(Version comparison data)
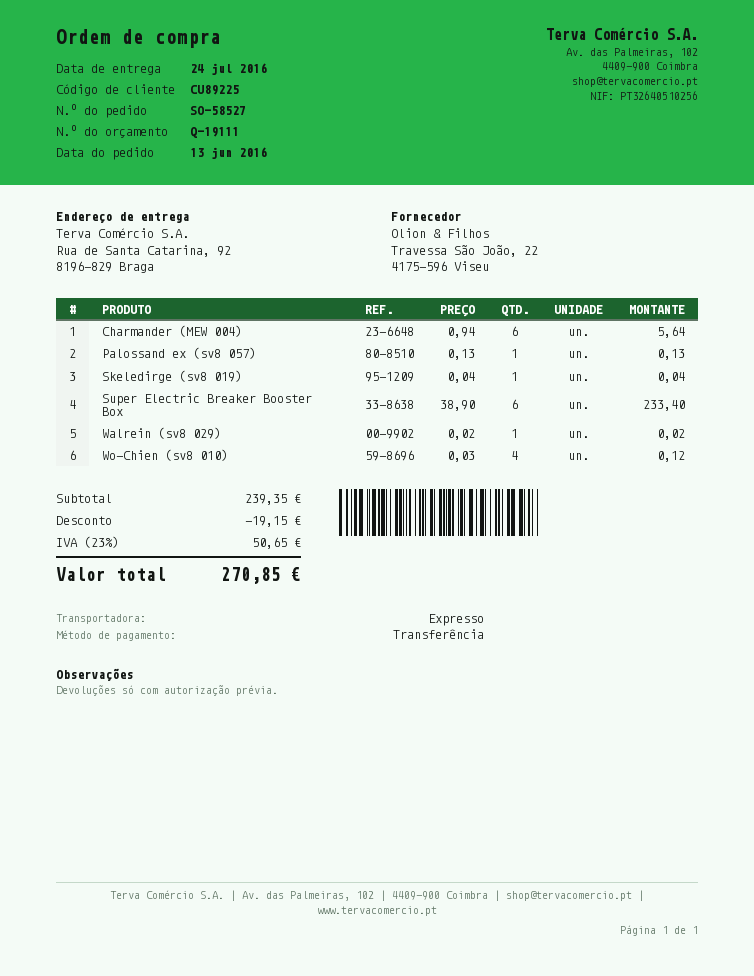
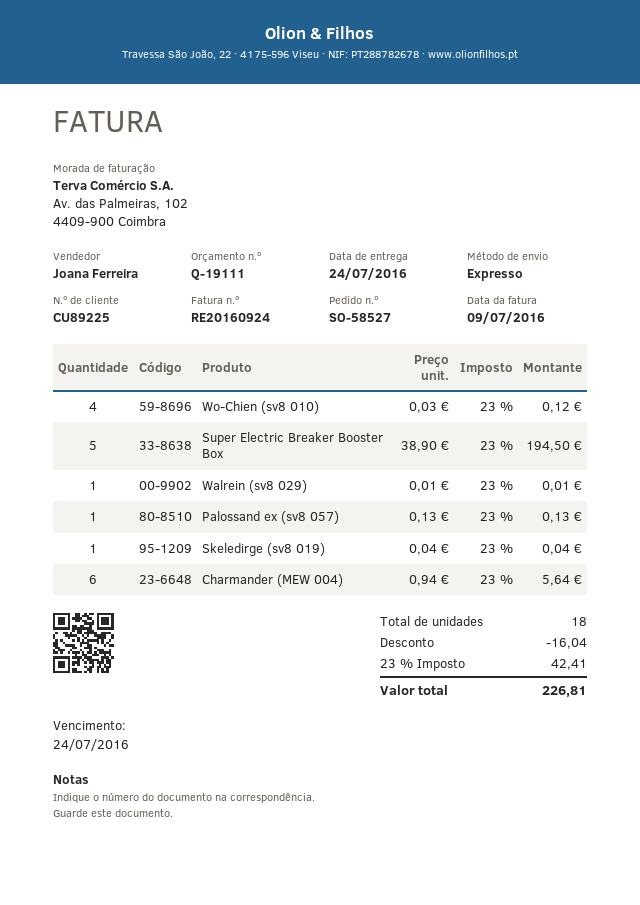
Super Electric Breaker Booster Box: 6 x 38.90 = 233.40 -> 5 x 38.90 = 194.50
Walrein (sv8 029): 1 x 0.02 = 0.02 -> 1 x 0.01 = 0.01
discount: 19.15 -> 16.04
tax: 23% = 50.65 -> 23% = 42.41
total: 270.85 -> 226.81

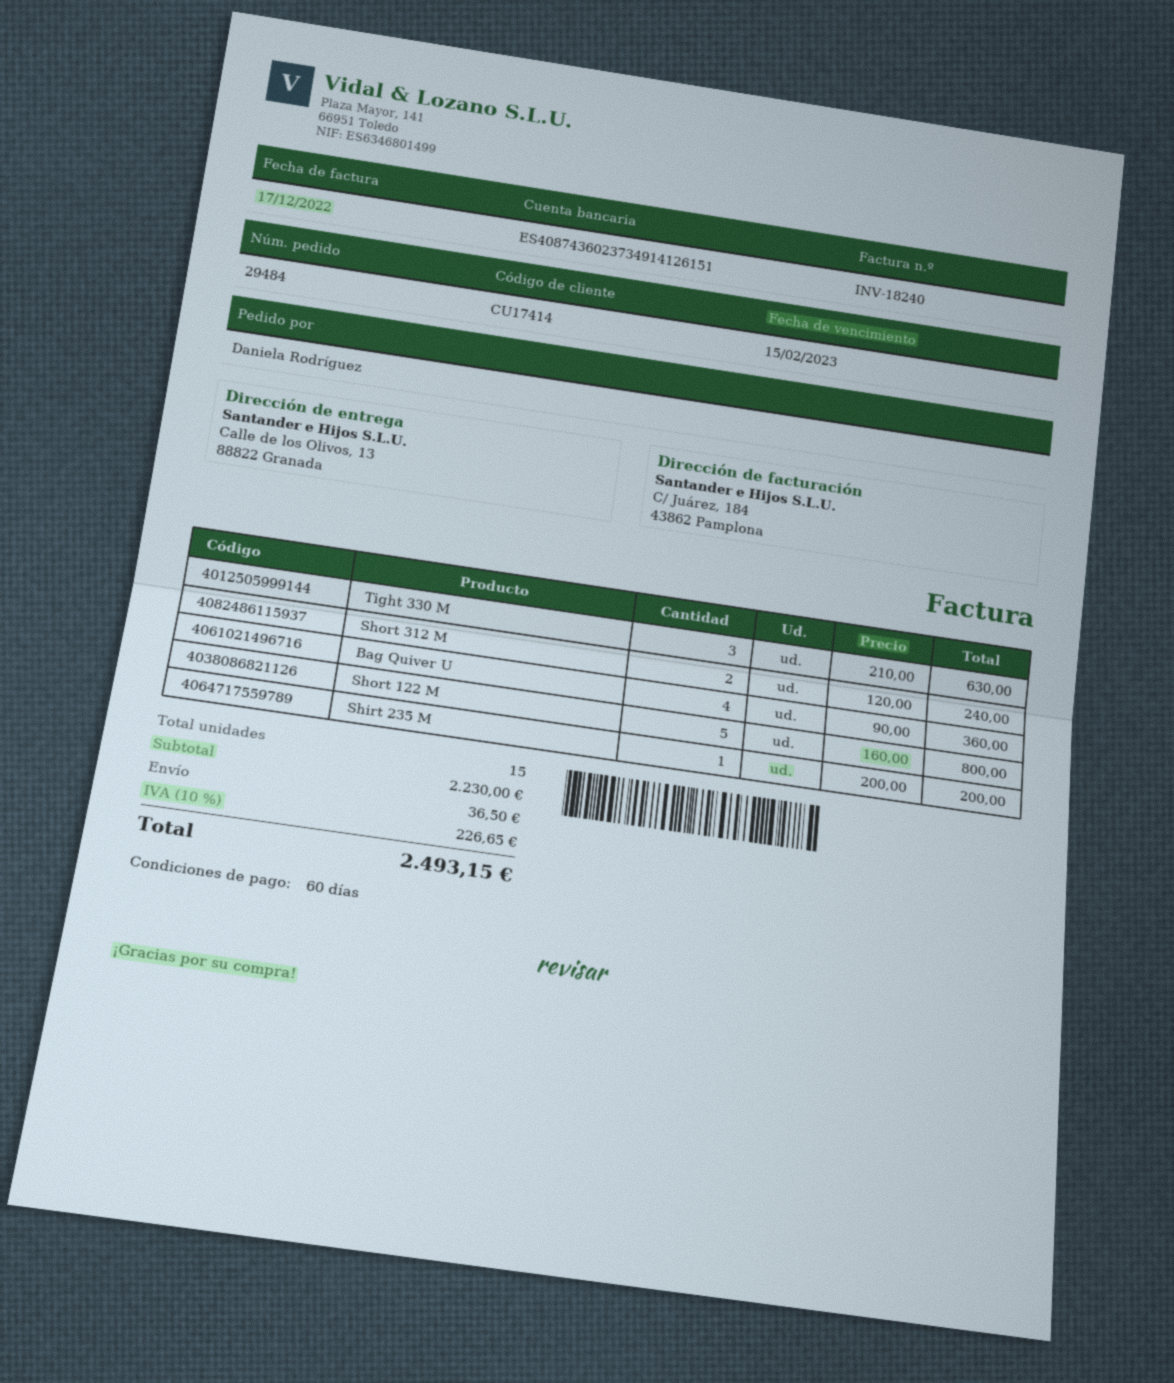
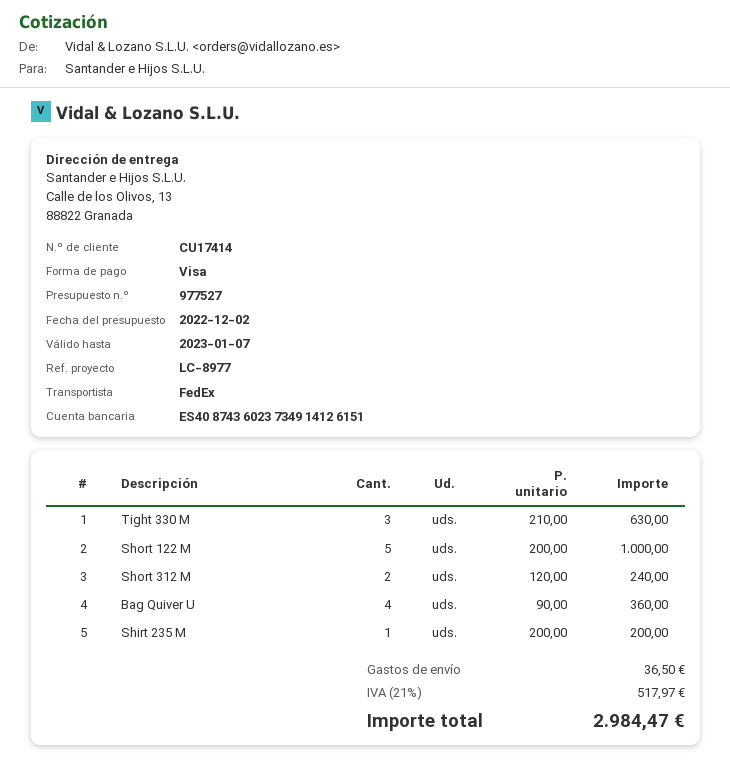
Short 122 M: 5 x 160.00 = 800.00 -> 5 x 200.00 = 1000.00
tax: 10% = 226.65 -> 21% = 517.97
total: 2493.15 -> 2984.47

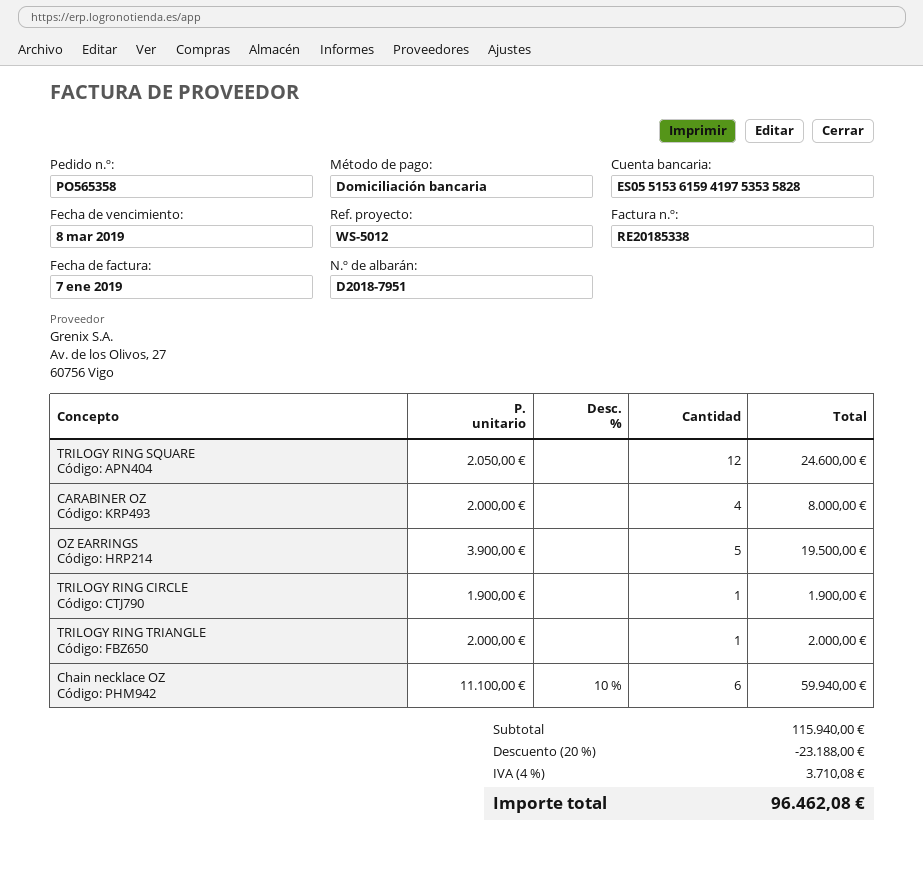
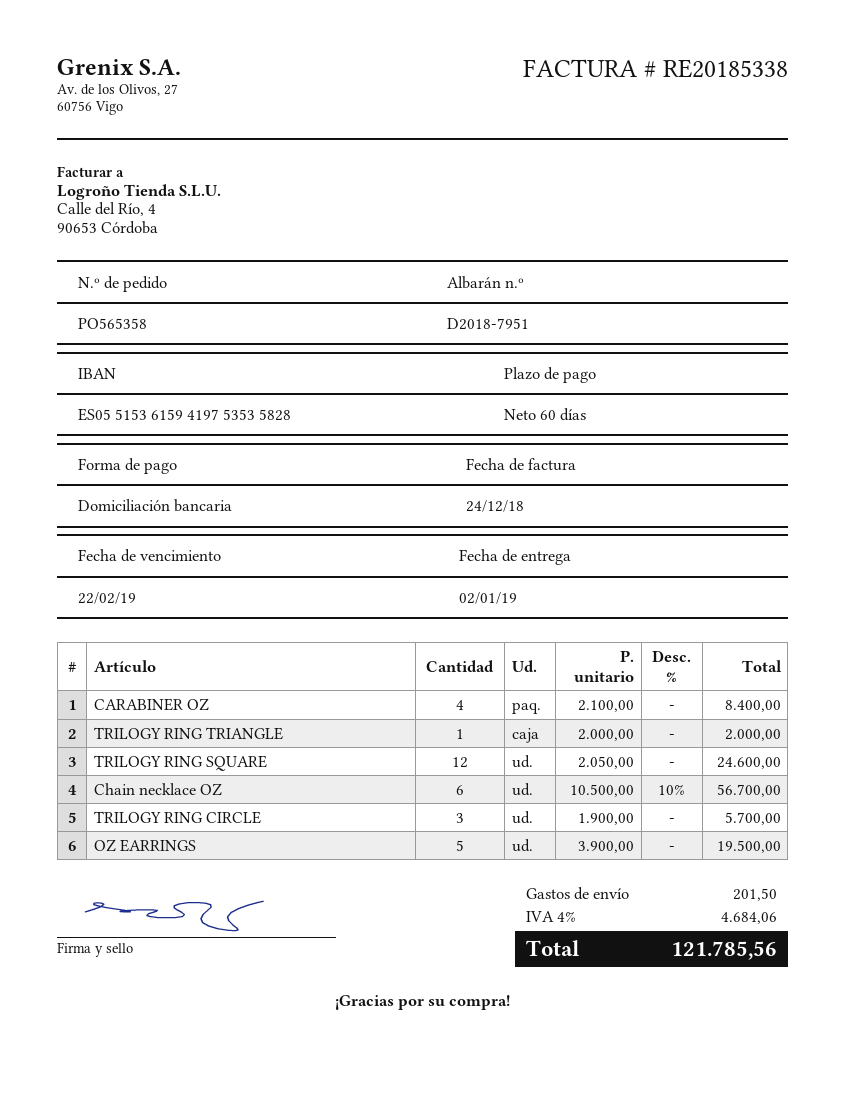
invoice date: 2019-01-07 -> 2018-12-24
due date: 2019-03-08 -> 2019-02-22
CARABINER OZ: 4 x 2000.00 = 8000.00 -> 4 x 2100.00 = 8400.00
TRILOGY RING CIRCLE: 1 x 1900.00 = 1900.00 -> 3 x 1900.00 = 5700.00
Chain necklace OZ: 6 x 11100.00 - 10% = 59940.00 -> 6 x 10500.00 - 10% = 56700.00
discount: 20% = 23188.00 -> none
shipping: none -> 201.50
tax: 4% = 3710.08 -> 4% = 4684.06
total: 96462.08 -> 121785.56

§ Description of the task:
Above are some records. Count the lines among them with the word "date", and answer with the number only.

§ Answer area:
2